I have to say that Miller tried though, he was clearly influenced by the film adaption of Long Day's Journey Into Night where the Tyrone house almost becomes a character unto itself. But the coach's house in this film does not quite have the same grandeur.
What's reuniting Coach Robert Mitchum and his boys from the 1954 state championship basketball team is the re-election campaign of Bruce Dern one of the members. The other three of the four remaining starting five are brothers Stacy Keach and Martin Sheen and Paul Sorvino who is now one of the richest men in town. Keach is now the principal of the high school where he was a star athlete and his brother Sheen is a ne'er do well drunk.
They've all got their secrets and during the coach's efforts to get his boys working in tandem again a lot of dirty little secrets come out about all of them.
Mitchum was not the original choice for the part of the coach, the role was slated for William Holden who died before shooting could start. According to Lee Server's biography of Mitchum, Bob had real difficulty with the role because he was not particularly a sports fan, of basketball or anything else for that matter.

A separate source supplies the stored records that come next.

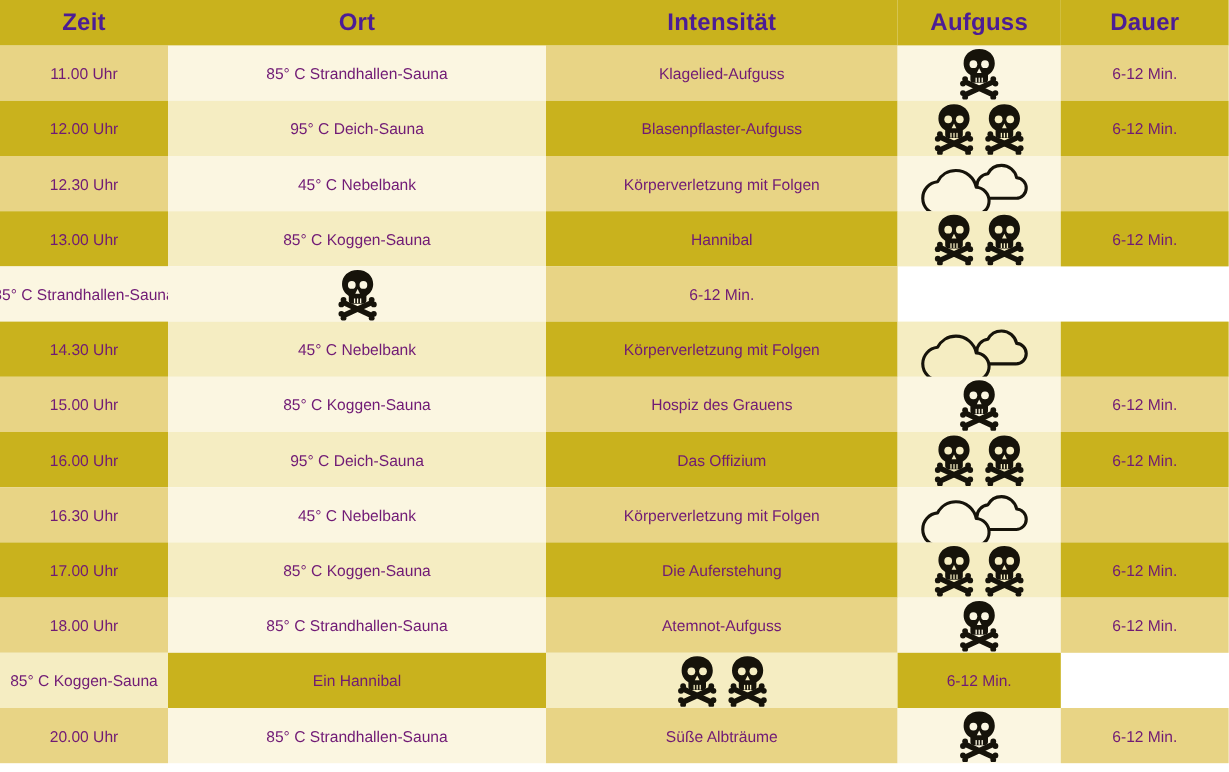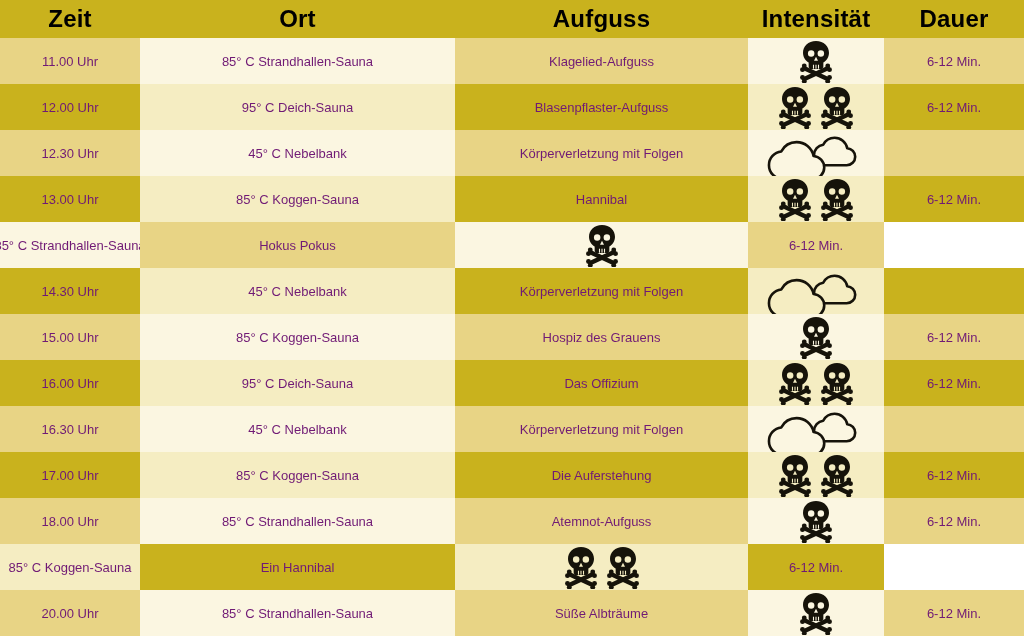"Zeit" .hcell { color: #000000 -> #4c1d95; font-size: 24px -> 20px }
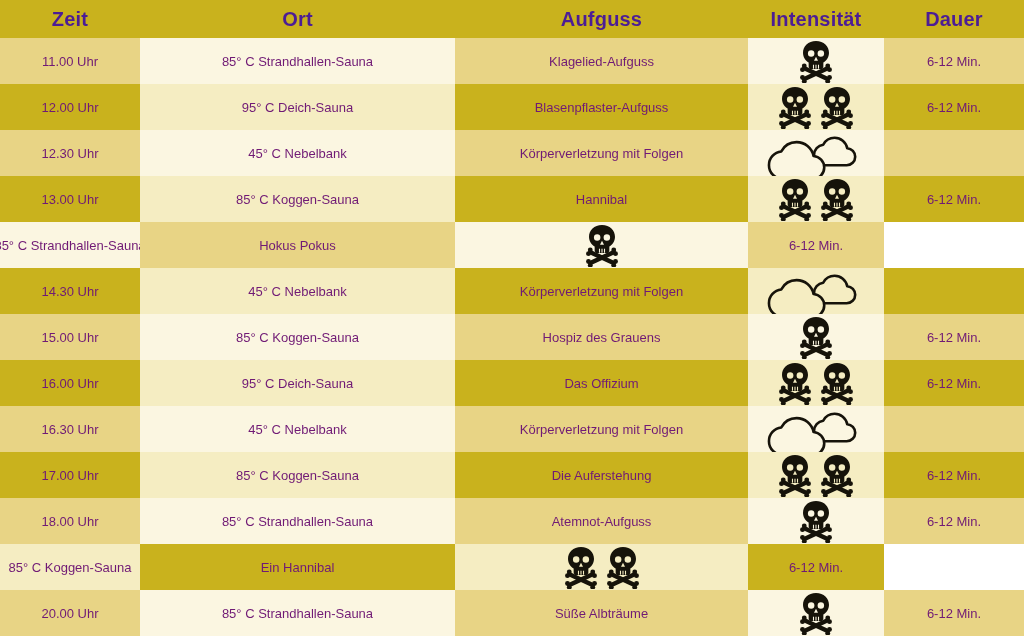"Aufguss" div.cell { order: before "Intensität" -> after "Intensität" }
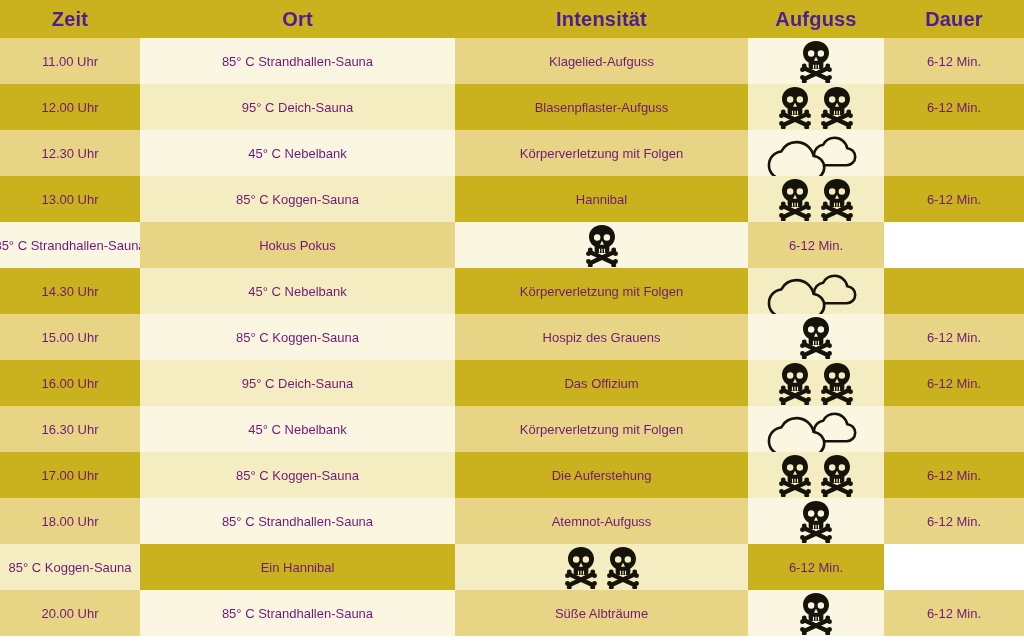"Hokus Pokus" div.cell { html: <div> <span>Hokus Pokus</span> </div> -> none }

He had a hardscrabble life as a kid and didn't do much or learn much in the way of sports. It was part he could never quite get into, especially using all the sports idioms to make a point. On stage the part was done by Charles Durning. Paul Sorvino was the only member of the original cast to repeat his role.
The original play did not have the whole business about the elephant dying and Dern's attempts to get rid of the body shown on screen. That was Miller's new writing to get more of a movie feel to his project. The film was shot entirely on location in Scranton, Pennsylvania though the bulk of it was in and around the coach's house and that could have been done anywhere.
That Championship Season is not a bad film, but considering the author himself helped with adaption it should have turned out better.